(Entries taken from a collection)

┌──

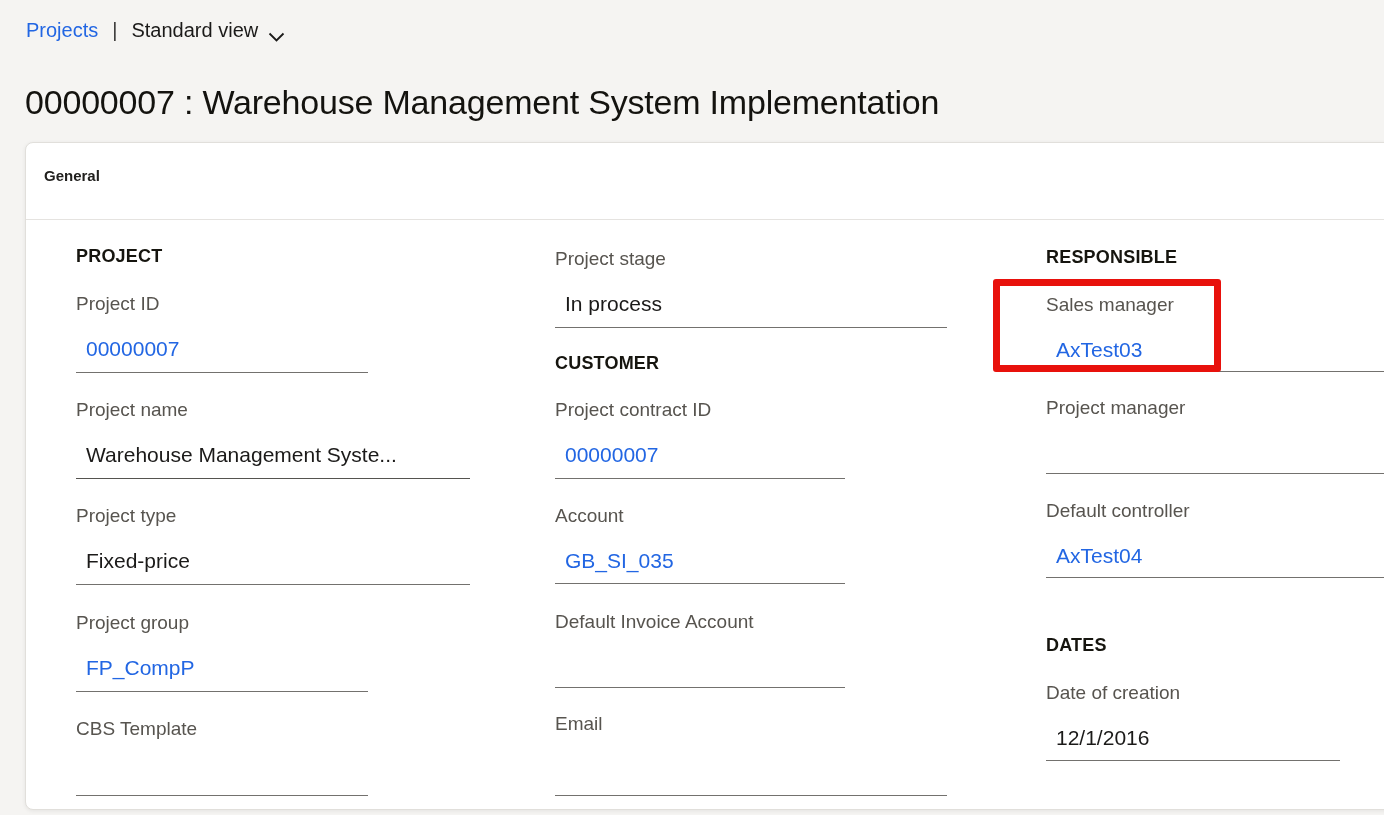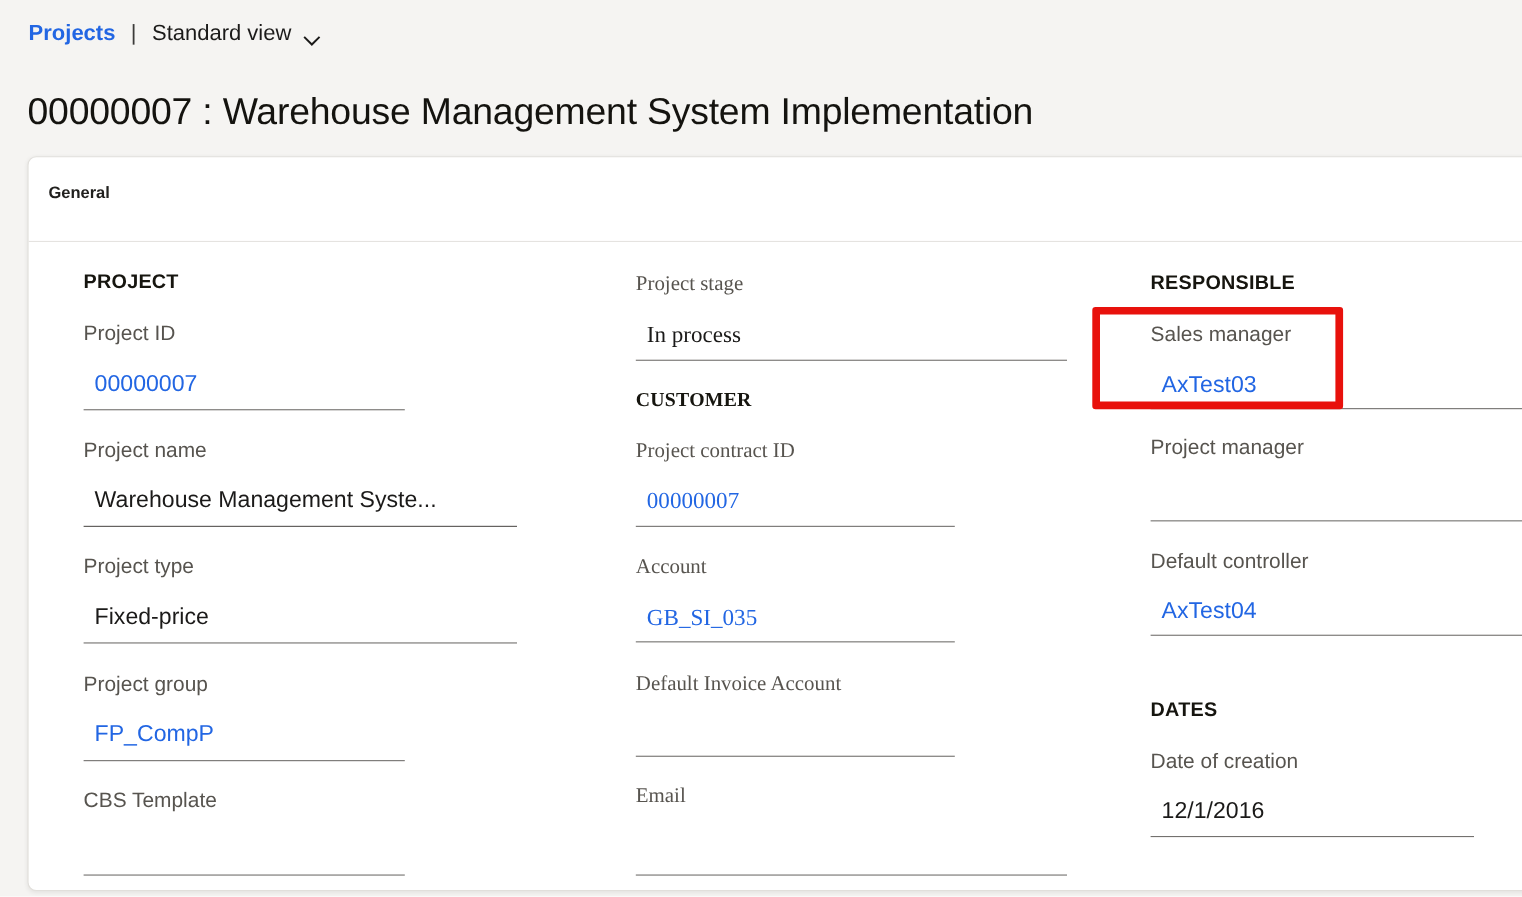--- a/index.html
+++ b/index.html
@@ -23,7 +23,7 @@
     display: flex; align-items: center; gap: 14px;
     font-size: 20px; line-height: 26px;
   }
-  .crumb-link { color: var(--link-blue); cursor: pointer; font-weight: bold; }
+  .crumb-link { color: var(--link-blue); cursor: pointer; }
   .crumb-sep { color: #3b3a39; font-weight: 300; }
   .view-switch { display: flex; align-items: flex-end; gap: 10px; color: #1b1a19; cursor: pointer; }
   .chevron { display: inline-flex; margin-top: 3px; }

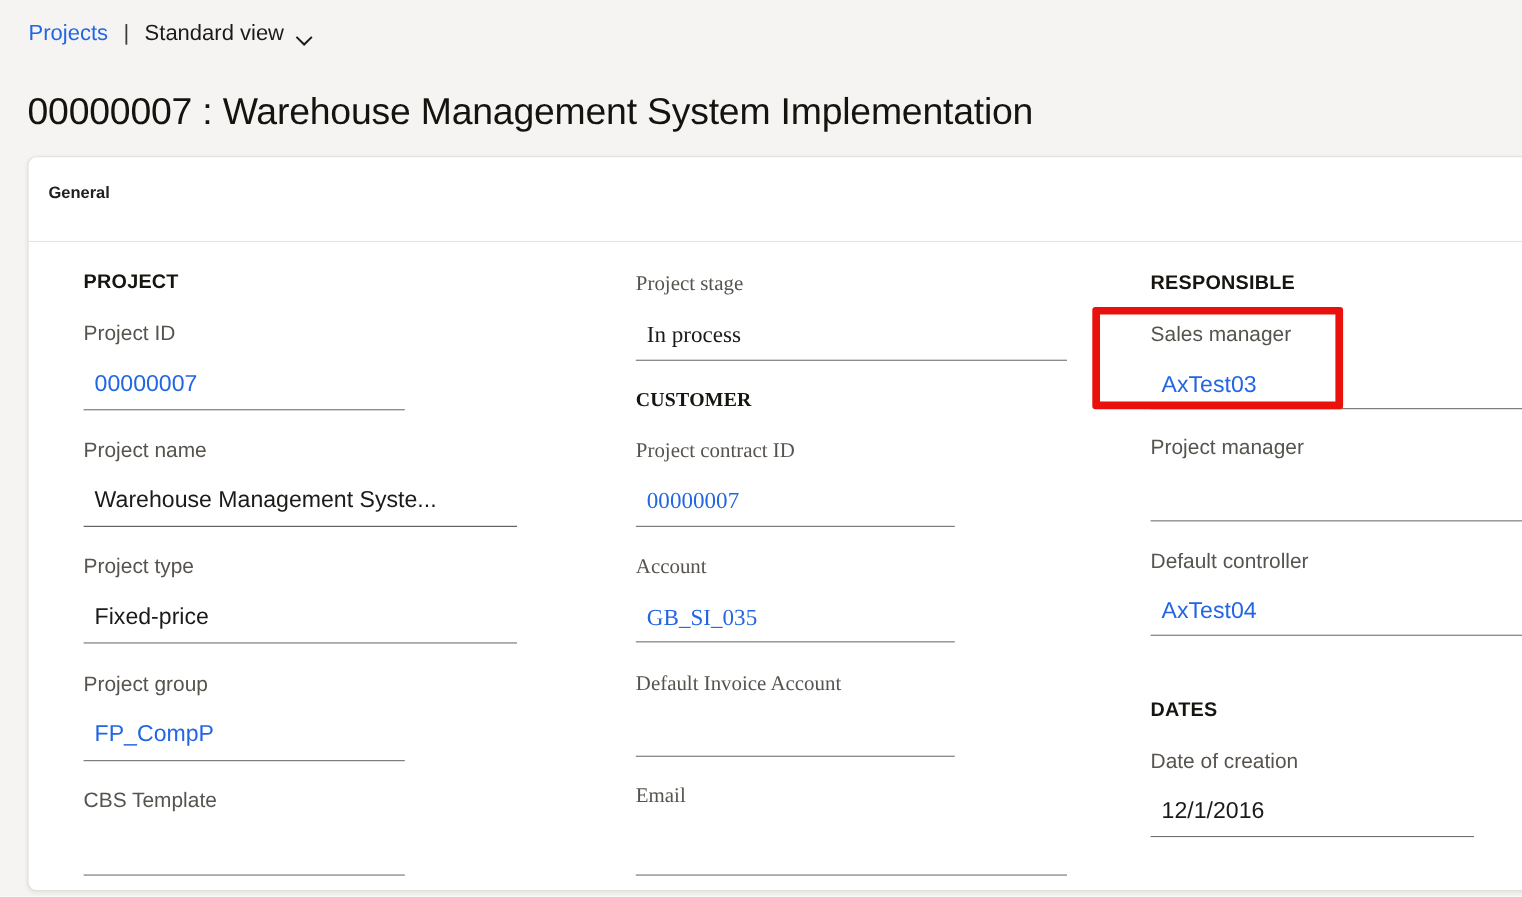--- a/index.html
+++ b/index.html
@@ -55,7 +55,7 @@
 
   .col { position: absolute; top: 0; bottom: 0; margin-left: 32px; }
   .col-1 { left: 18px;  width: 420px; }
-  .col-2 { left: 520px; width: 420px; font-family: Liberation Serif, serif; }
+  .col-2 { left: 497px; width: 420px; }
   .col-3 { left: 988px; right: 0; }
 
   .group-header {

└──
┌──

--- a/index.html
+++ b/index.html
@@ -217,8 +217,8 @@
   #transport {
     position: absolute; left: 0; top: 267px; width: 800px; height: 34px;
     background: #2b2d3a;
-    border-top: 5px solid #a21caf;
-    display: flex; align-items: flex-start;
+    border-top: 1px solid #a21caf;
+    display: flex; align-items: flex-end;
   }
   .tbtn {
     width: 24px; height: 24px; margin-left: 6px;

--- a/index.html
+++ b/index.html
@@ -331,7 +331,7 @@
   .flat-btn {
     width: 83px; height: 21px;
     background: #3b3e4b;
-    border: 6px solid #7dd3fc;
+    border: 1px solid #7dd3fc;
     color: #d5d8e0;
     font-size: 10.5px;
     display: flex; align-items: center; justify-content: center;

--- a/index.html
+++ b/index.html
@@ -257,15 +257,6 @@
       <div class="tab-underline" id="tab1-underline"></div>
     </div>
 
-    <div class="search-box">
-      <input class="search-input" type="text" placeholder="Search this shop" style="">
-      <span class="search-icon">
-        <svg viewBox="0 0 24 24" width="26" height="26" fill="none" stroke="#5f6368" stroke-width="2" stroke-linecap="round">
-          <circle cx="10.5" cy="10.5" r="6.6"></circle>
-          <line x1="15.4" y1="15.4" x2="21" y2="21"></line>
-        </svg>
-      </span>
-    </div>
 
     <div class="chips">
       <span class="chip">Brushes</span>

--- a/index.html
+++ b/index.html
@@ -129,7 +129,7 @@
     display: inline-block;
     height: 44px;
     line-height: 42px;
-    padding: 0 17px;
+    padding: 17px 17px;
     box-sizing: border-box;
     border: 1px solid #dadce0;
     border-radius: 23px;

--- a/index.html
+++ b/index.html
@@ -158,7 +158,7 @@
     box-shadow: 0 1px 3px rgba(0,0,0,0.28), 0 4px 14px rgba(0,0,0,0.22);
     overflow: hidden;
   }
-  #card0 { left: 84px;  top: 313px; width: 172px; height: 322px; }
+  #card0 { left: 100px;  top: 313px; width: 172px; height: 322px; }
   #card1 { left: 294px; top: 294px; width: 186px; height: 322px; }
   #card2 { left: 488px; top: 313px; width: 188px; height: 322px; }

└──

WORK ORDER:
Which of the lines in the data contain the string "left"? Return each one.

SOLUTION:
   .col { position: absolute; top: 0; bottom: 0; margin-left: 32px; }
   .col-1 { left: 18px;  width: 420px; }
-  .col-2 { left: 520px; width: 420px; font-family: Liberation Serif, serif; }
+  .col-2 { left: 497px; width: 420px; }
   .col-3 { left: 988px; right: 0; }
     position: absolute; left: 0; top: 267px; width: 800px; height: 34px;
     width: 24px; height: 24px; margin-left: 6px;
-  #card0 { left: 84px;  top: 313px; width: 172px; height: 322px; }
+  #card0 { left: 100px;  top: 313px; width: 172px; height: 322px; }
   #card1 { left: 294px; top: 294px; width: 186px; height: 322px; }
   #card2 { left: 488px; top: 313px; width: 188px; height: 322px; }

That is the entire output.